**Exercise description:** Repeat word for word every line of the data below, from the first through the line containing "(211, 631) // -> (755, 251) none", and stop there.

++++ Material for this task

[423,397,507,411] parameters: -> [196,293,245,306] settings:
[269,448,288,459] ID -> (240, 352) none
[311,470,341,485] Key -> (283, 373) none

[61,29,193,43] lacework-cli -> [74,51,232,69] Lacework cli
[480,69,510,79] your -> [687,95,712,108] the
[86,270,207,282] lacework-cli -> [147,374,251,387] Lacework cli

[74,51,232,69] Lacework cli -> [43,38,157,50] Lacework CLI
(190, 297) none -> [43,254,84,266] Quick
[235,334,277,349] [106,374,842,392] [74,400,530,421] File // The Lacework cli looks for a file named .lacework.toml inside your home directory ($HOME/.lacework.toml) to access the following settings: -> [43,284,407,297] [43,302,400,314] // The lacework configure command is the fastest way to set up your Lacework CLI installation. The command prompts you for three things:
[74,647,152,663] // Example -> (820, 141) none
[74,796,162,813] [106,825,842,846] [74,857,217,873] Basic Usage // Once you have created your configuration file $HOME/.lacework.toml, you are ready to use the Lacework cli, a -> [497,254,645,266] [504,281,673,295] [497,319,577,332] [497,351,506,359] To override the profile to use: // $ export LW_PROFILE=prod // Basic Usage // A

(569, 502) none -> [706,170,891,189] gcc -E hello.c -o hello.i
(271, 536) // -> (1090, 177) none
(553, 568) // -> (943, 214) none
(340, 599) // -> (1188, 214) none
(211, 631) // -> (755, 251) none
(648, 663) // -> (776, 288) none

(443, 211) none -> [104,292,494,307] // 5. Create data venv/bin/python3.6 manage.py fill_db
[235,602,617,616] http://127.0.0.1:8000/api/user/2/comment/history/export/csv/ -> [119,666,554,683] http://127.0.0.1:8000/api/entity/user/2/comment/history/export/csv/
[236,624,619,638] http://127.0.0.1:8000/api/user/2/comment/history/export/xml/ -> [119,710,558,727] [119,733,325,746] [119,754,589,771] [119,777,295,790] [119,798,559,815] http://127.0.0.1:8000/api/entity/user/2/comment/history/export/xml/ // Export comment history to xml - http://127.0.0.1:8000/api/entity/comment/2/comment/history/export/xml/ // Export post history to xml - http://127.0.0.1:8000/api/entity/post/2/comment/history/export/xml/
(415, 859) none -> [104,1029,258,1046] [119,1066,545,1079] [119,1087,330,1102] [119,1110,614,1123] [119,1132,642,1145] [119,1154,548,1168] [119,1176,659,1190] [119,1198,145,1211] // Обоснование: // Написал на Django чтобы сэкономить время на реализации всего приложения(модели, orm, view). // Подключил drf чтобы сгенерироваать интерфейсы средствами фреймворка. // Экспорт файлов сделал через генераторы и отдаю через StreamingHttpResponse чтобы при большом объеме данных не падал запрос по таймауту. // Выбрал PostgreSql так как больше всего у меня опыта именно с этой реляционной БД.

++++++++

**Solution to this problem:**
[423,397,507,411] parameters: -> [196,293,245,306] settings:
[269,448,288,459] ID -> (240, 352) none
[311,470,341,485] Key -> (283, 373) none

[61,29,193,43] lacework-cli -> [74,51,232,69] Lacework cli
[480,69,510,79] your -> [687,95,712,108] the
[86,270,207,282] lacework-cli -> [147,374,251,387] Lacework cli

[74,51,232,69] Lacework cli -> [43,38,157,50] Lacework CLI
(190, 297) none -> [43,254,84,266] Quick
[235,334,277,349] [106,374,842,392] [74,400,530,421] File // The Lacework cli looks for a file named .lacework.toml inside your home directory ($HOME/.lacework.toml) to access the following settings: -> [43,284,407,297] [43,302,400,314] // The lacework configure command is the fastest way to set up your Lacework CLI installation. The command prompts you for three things:
[74,647,152,663] // Example -> (820, 141) none
[74,796,162,813] [106,825,842,846] [74,857,217,873] Basic Usage // Once you have created your configuration file $HOME/.lacework.toml, you are ready to use the Lacework cli, a -> [497,254,645,266] [504,281,673,295] [497,319,577,332] [497,351,506,359] To override the profile to use: // $ export LW_PROFILE=prod // Basic Usage // A

(569, 502) none -> [706,170,891,189] gcc -E hello.c -o hello.i
(271, 536) // -> (1090, 177) none
(553, 568) // -> (943, 214) none
(340, 599) // -> (1188, 214) none
(211, 631) // -> (755, 251) none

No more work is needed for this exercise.